▸ TASK ITEM
Repeat the data that follows, word for word, without the images.
(SUPPLIED INFORMATION begins)
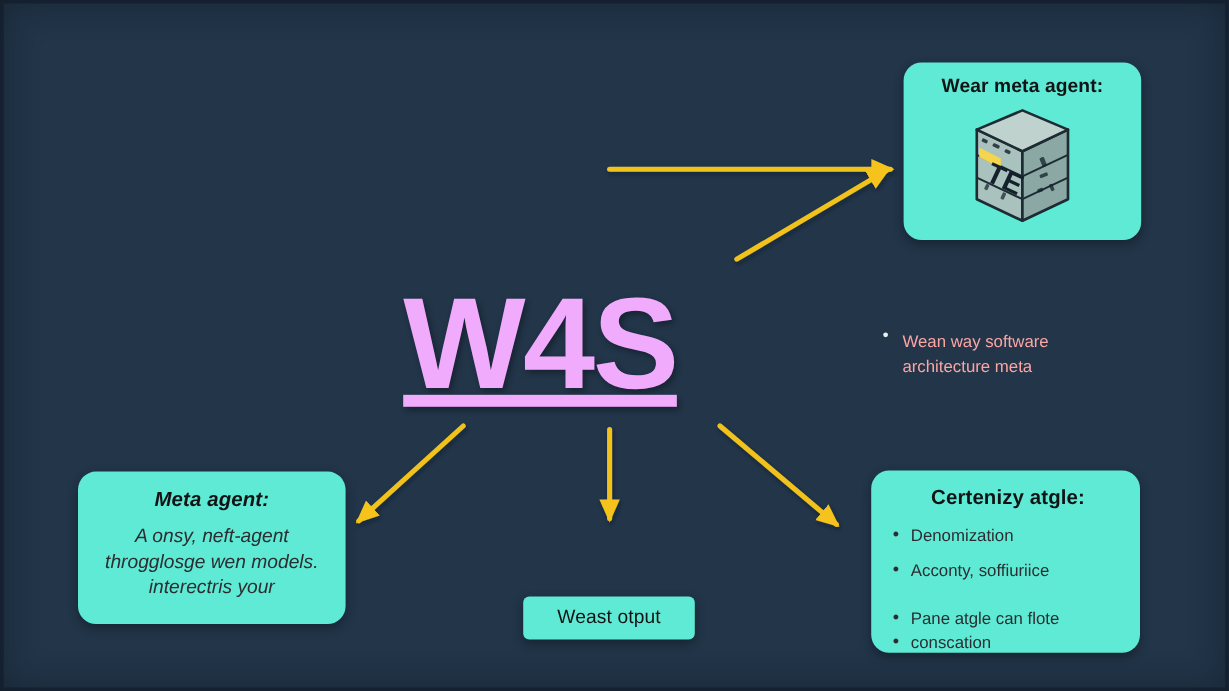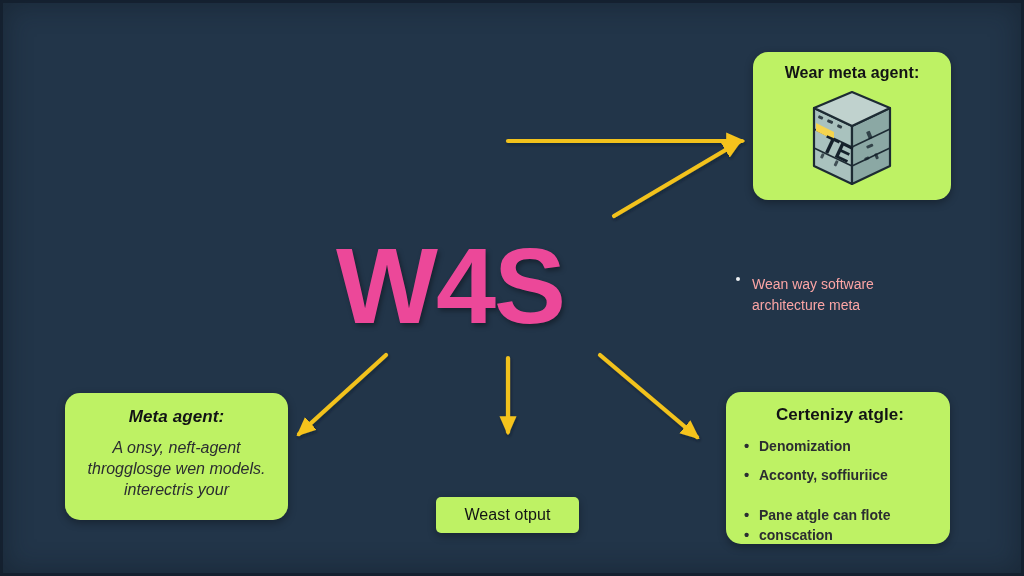--- a/index.html
+++ b/index.html
@@ -51,7 +51,7 @@
   
   .card {
     position: absolute;
-    background: #bef264;
+    background: #5eead4;
     border-radius: 15px;
     box-shadow: 0 3px 9px rgba(0,0,0,0.33);
     z-index: 20;

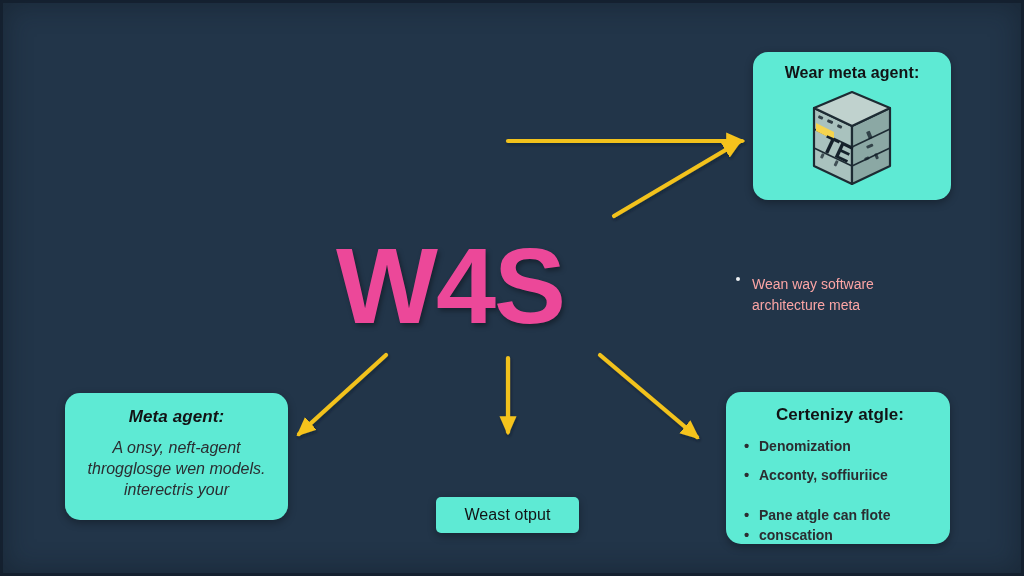--- a/index.html
+++ b/index.html
@@ -43,9 +43,10 @@
     font-weight: bold;
     letter-spacing: -2px;
     line-height: 1;
-    color: #ec4899;
+    color: #f0abfc;
     text-shadow: 2px 3px 5px rgba(0,0,0,0.35);
     font-family: "Liberation Sans", sans-serif;
+    text-decoration: underline;
   }
 
   

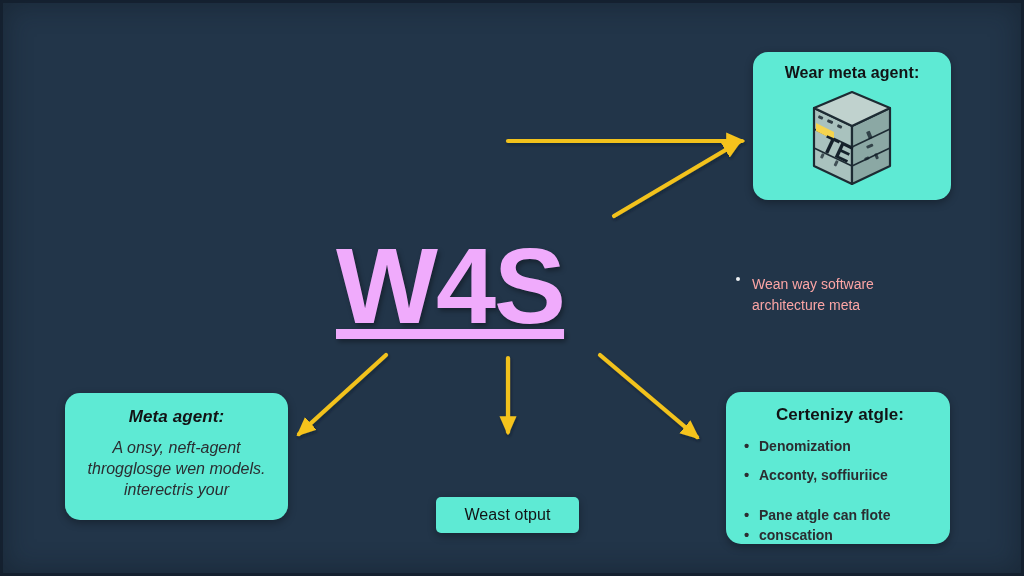--- a/index.html
+++ b/index.html
@@ -126,7 +126,6 @@
     list-style: none;
     margin: 13px 0 0 0;
     padding: 0;
-    font-weight: bold;
   }
   ul.bullets li {
     position: relative;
(SUPPLIED INFORMATION ends)
▸ RESULT
--- a/index.html
+++ b/index.html
@@ -51,7 +51,7 @@
   
   .card {
     position: absolute;
-    background: #bef264;
+    background: #5eead4;
     border-radius: 15px;
     box-shadow: 0 3px 9px rgba(0,0,0,0.33);
     z-index: 20;

--- a/index.html
+++ b/index.html
@@ -43,9 +43,10 @@
     font-weight: bold;
     letter-spacing: -2px;
     line-height: 1;
-    color: #ec4899;
+    color: #f0abfc;
     text-shadow: 2px 3px 5px rgba(0,0,0,0.35);
     font-family: "Liberation Sans", sans-serif;
+    text-decoration: underline;
   }
 
   

--- a/index.html
+++ b/index.html
@@ -126,7 +126,6 @@
     list-style: none;
     margin: 13px 0 0 0;
     padding: 0;
-    font-weight: bold;
   }
   ul.bullets li {
     position: relative;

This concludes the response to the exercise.